Epic with their well-known traditional pro-Linux attitude (/s) in combination with artificial scarcity immediately and permanently marks the dev as either greedy or at least, utterly uncaring about how they are perceived.

Easy Anti-Cheat not working on Linux? Seems a glibc update broke it
15 August 2022 at 8:42 pm UTC Likes: 1

Quoting: kokoko3kHow is it possible that I know more than a easycheat dev when it comes to this particular issue, given that I'm not a dev?
Right?
Instead of people shouting "glibc broke my games" they should instead shout "Anticheat broke my game", that's what's actually wrong here.

But more to the point, I can definitely see Epic intentionally playing dumb. It hurts Linux, which they hate, and it hurts their competitor, which they certainly don't have much love for, either. And in the end, it's a simple fix where they can shine and bask in their glory as the saviours of both.
That may be a bit over the top, but still... keep that in mind.

Easy Anti-Cheat not working on Linux? Seems a glibc update broke it
15 August 2022 at 8:35 pm UTC

Quoting: evasbThe greatest weakness of Linux (some say that it is a strength) is not having its own libc. I would like to see Linux being the maintainer of glibc and refusing to break in every release and put the blame in the developer.
That's like saying Linux should maintain its own distribution.

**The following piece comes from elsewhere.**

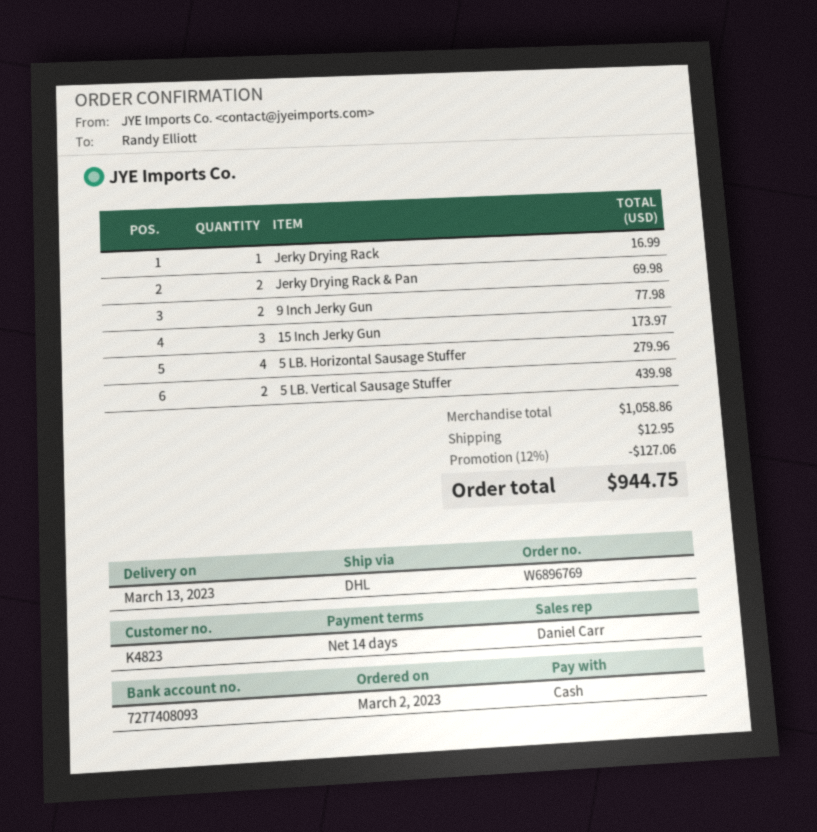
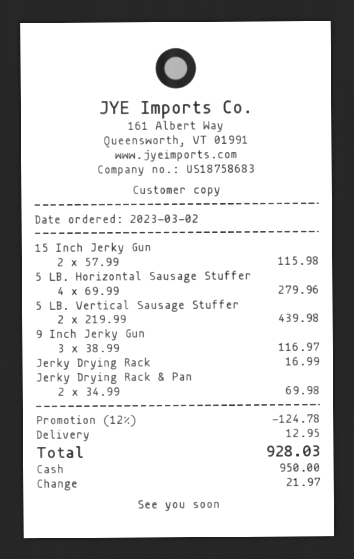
9 Inch Jerky Gun: 2 for 77.98 -> 3 for 116.97
15 Inch Jerky Gun: 3 for 173.97 -> 2 for 115.98
discount: 12% = 127.06 -> 12% = 124.78
total: 944.75 -> 928.03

There are alternatives on every end of the spectrum. Some people are happy with the GNU libc, others are happy with systemd, some are happy with both, and even if you're neither, you still have the choice to run musl and sysvinit instead... or something completely different, and *still* not having to leave the Linux ecosystem.

So yes, I do see it as a strength, or maybe part of Linux' immune system, that "Linux" is "GNU/Linux" if and only if you make it so. Or conversely of course, "GNU/Linux" is only as much "Linux" as you make it, if you want to go that route. It's all about freedom of choice.